In statistics, the distribution of data points is often examined to determine its shape, which can help in understanding the underlying patterns and trends. One way the shape of a distribution is described is by its number of peaks, which are referred to as "modes." A distribution can be unimodal (one peak), bimodal (two peaks), trimodal (three peaks), or multimodal (more than three peaks).

Given the distribution of exam scores for the 86 students, you mentioned that there are three distinct groups of students based on their grades (38 got an A, 28 got a B, and 20 got a C). Assuming that each grade category (A, B, and C) results in a concentration of scores around certain values within the 0 to 100 range, this would suggest different peaks for each group.

Therefore, based on the given information, you would expect the distribution to potentially have three peaks, making it trimodal. One peak would correspond to the scores where students received an A, another peak would correspond to the scores where students received a B, and the third peak would correspond to the scores where students received a C.

However, it is important to note that seeing these actual peaks would depend on the specific score distribution within each grade category. If the individual scores within each of the A, B, or C categories are also spread out or concentrated around one or two score ranges, the actual observed peaks may vary. As such, without more specific score data, we are simply making an assumption based on the counts of each grade.

Extra: The mode of a distribution is the score or value that appears most frequently. In a perfectly shaped bell curve, or normal distribution, there is only one peak, and it is also the mean and median of the distribution. However, not all distributions follow this pattern.
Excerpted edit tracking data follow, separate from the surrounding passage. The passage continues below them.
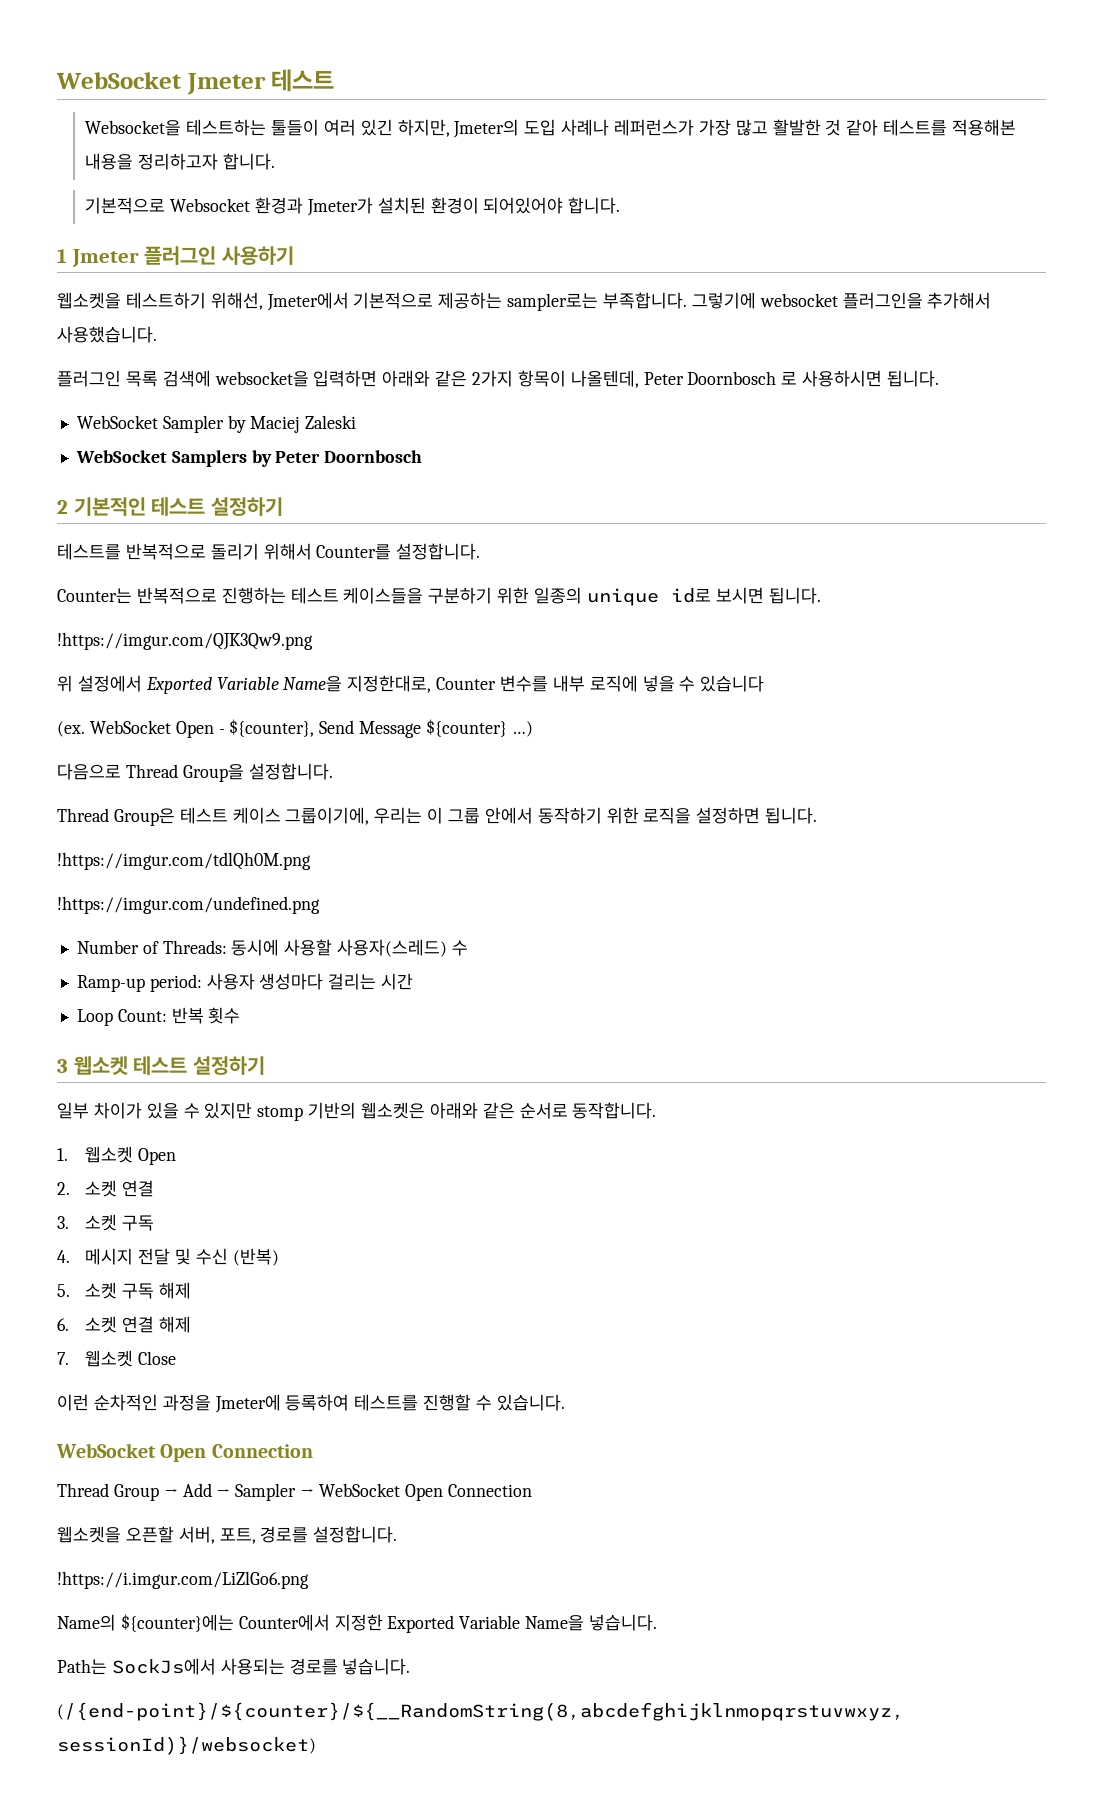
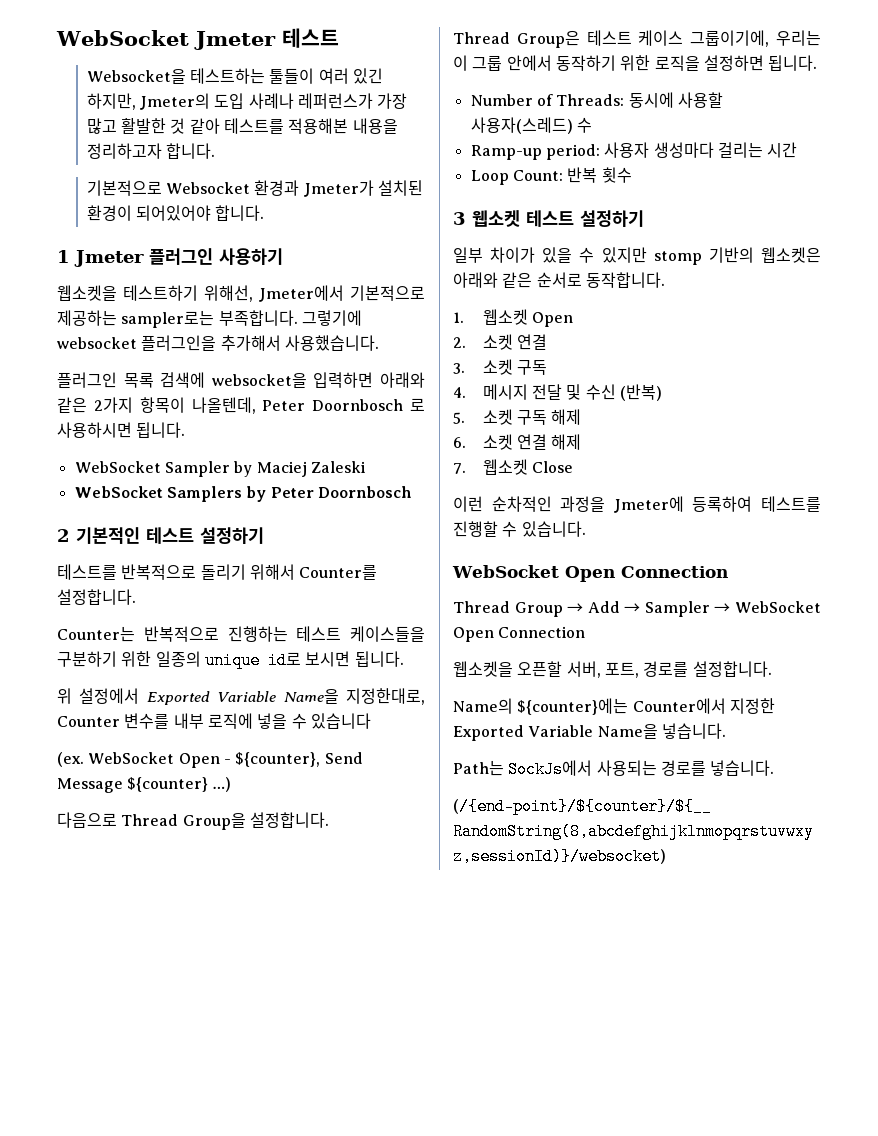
- !https://imgur.com/QJK3Qw9.png
- !https://imgur.com/tdlQh0M.png
- !https://imgur.com/undefined.png
- !https://i.imgur.com/LiZlGo6.png

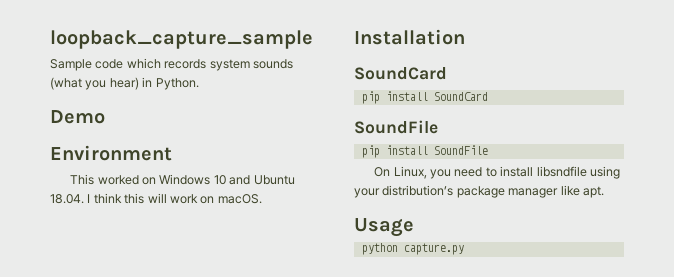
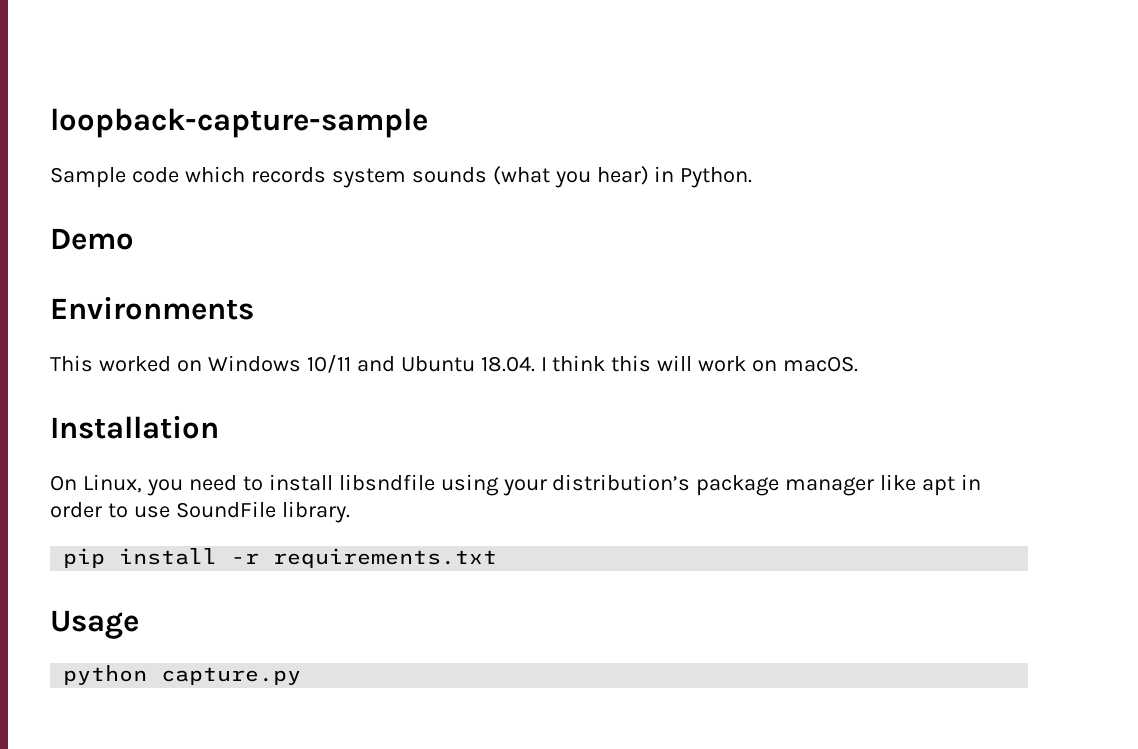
- loopback_capture_sample
+ loopback-capture-sample
- Environment
+ Environments
- This worked on Windows 10 and Ubuntu 18.04. I think this will work on macOS.
+ This worked on Windows 10/11 and Ubuntu 18.04. I think this will work on macOS.
  Installation
- SoundCard
- pip install SoundCard
- SoundFile
- pip install SoundFile
- On Linux, you need to install libsndfile using your distribution’s package manager like apt.
+ On Linux, you need to install libsndfile using your distribution’s package manager like apt in order to use SoundFile library.
+ pip install -r requirements.txt

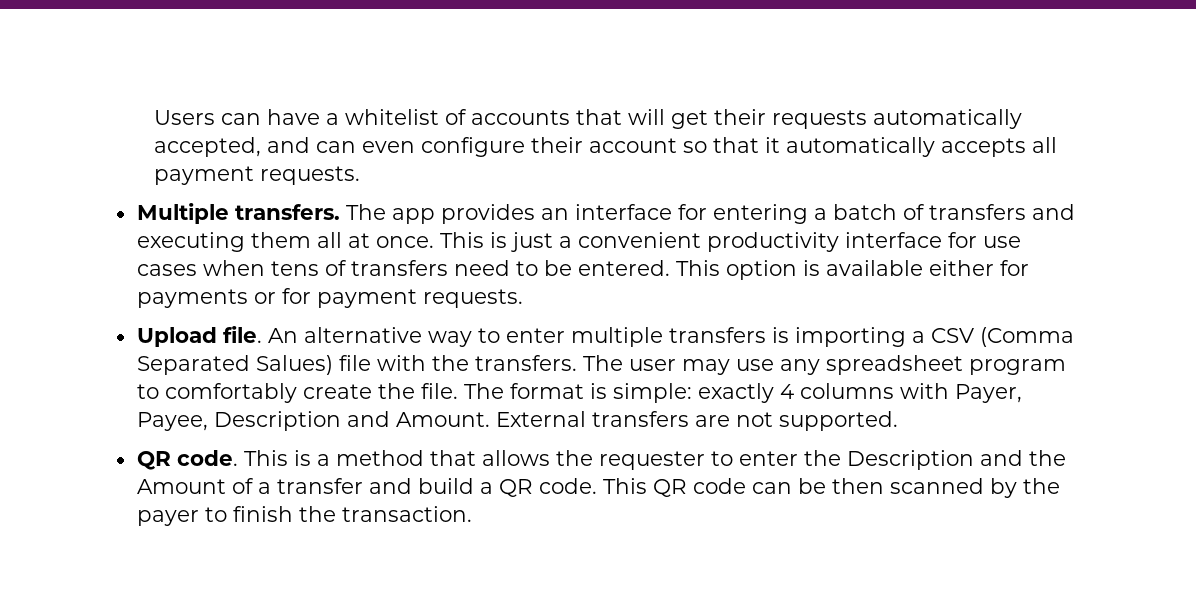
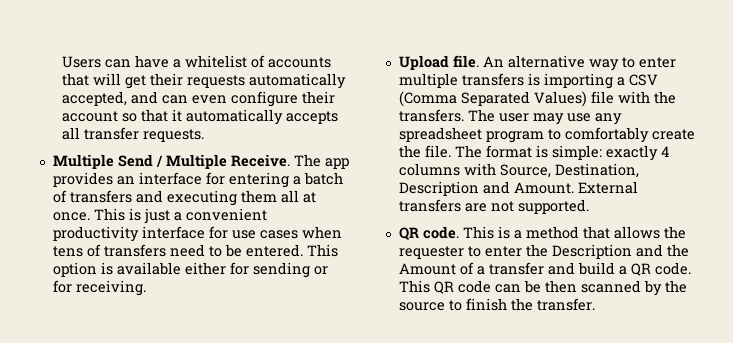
- Users can have a whitelist of accounts that will get their requests automatically accepted, and can even configure their account so that it automatically accepts all payment requests.
+ Users can have a whitelist of accounts that will get their requests automatically accepted, and can even configure their account so that it automatically accepts all transfer requests.
- Multiple transfers.
+ Multiple Send / Multiple Receive.
- This option is available either for payments or for payment requests.
+ This option is available either for sending or for receiving.
- An alternative way to enter multiple transfers is importing a CSV (Comma Separated Salues) file with the transfers.
+ An alternative way to enter multiple transfers is importing a CSV (Comma Separated Values) file with the transfers.
- The format is simple: exactly 4 columns with Payer, Payee, Description and Amount.
+ The format is simple: exactly 4 columns with Source, Destination, Description and Amount.
- This QR code can be then scanned by the payer to finish the transaction.
+ This QR code can be then scanned by the source to finish the transfer.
A multimodal distribution often indicates that the data may have multiple underlying groups or clusters, each cluster having its own peak. For instance, in a classroom with a trimodal distribution of exam scores, it might be that the three groups reflect different levels of understanding of the material (e.g., high, medium, low) or study habits among students.

It's also worth noting that the presence of a peak in a distribution does not always align with the formal definition of mode in terms of frequency of individual scores. This is because in grouped data, like grades categories, what you're observing is not individual scores, but rather the concentration of scores around a central value for each group. Each peak represents a range of scores where a number of students lie, rather than a specific score that occurs most frequently.